I first ran an alignment based on the data, calculated a distance matrix, as in the previous questions and finally used NJ. I only used the distance matrix as the argument as this is the only argument that the NJ command takes.
__14. Present a visualization of your phylogenetic hypothesis.__
```{r Question 14}
#Plot the phylogeny
plot(phyloRandom)
names(phyloRandom)
phyloRandom$Nnode
```
__15. Provide a comment about the appearance of your phylogeny.
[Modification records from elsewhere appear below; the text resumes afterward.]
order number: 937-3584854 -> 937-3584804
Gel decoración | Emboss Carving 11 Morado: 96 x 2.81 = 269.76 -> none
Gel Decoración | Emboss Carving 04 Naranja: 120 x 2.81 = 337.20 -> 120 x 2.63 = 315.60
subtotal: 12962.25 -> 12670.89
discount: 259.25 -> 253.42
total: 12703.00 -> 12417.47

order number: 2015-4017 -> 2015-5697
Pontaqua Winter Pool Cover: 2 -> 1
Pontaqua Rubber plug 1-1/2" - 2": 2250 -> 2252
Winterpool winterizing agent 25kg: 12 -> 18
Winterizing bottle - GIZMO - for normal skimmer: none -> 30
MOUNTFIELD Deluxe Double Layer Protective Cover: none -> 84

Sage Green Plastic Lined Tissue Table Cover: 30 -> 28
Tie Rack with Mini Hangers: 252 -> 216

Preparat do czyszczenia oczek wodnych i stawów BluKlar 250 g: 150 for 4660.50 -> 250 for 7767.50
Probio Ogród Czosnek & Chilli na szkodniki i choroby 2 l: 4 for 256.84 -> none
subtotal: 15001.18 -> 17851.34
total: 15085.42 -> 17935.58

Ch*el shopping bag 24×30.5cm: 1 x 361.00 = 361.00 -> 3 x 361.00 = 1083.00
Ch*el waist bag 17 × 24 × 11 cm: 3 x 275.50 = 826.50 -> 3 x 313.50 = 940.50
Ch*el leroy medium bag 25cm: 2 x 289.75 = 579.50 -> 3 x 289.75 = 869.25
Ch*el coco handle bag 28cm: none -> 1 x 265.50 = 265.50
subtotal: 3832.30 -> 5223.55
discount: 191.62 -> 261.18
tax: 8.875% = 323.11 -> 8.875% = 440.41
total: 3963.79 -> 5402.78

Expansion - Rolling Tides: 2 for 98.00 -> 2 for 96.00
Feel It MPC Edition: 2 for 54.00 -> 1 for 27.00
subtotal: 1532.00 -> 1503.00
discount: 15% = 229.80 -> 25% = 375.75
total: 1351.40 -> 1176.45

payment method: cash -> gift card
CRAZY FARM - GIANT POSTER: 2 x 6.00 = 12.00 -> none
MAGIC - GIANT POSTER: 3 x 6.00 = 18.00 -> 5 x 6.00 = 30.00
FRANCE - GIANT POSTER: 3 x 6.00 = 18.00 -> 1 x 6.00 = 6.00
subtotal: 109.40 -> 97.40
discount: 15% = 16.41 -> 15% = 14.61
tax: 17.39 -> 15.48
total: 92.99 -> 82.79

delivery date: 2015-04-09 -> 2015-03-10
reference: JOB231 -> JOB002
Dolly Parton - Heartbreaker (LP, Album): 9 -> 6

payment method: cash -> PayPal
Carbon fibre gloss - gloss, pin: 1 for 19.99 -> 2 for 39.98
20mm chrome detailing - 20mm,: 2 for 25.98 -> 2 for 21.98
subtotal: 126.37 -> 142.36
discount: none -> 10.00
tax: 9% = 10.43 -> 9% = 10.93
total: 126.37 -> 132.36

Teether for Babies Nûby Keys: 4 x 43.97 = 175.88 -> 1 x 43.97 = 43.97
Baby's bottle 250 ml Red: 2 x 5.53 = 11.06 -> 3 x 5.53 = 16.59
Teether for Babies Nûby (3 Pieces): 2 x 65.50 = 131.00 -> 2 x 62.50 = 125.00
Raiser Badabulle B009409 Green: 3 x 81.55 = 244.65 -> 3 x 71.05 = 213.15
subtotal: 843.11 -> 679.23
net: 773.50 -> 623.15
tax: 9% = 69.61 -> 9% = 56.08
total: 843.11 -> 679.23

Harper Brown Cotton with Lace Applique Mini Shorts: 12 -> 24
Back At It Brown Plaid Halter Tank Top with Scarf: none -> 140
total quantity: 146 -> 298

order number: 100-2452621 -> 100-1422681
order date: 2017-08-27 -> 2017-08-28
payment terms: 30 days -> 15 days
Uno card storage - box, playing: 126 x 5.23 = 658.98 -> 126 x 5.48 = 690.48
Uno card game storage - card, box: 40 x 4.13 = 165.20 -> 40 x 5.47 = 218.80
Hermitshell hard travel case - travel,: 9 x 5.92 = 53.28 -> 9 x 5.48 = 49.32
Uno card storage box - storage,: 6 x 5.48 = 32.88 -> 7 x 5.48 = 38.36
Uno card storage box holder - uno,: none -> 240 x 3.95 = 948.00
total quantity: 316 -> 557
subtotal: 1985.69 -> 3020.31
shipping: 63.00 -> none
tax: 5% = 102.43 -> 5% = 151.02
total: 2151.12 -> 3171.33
For example, does your tree display a symmetrical or asymmetrical topology? Do you draw any conclusions about diversity or diversification in the genus Daphnia from your visualization__
The tree displays assymetrical topology. The nodes on the phylogenetic tree represent diversification events in the evolution of Daphnia. There are 15 nodes represented in this tree, indicating that there were 15 diversification events, or events of species divergence from a common ancestor.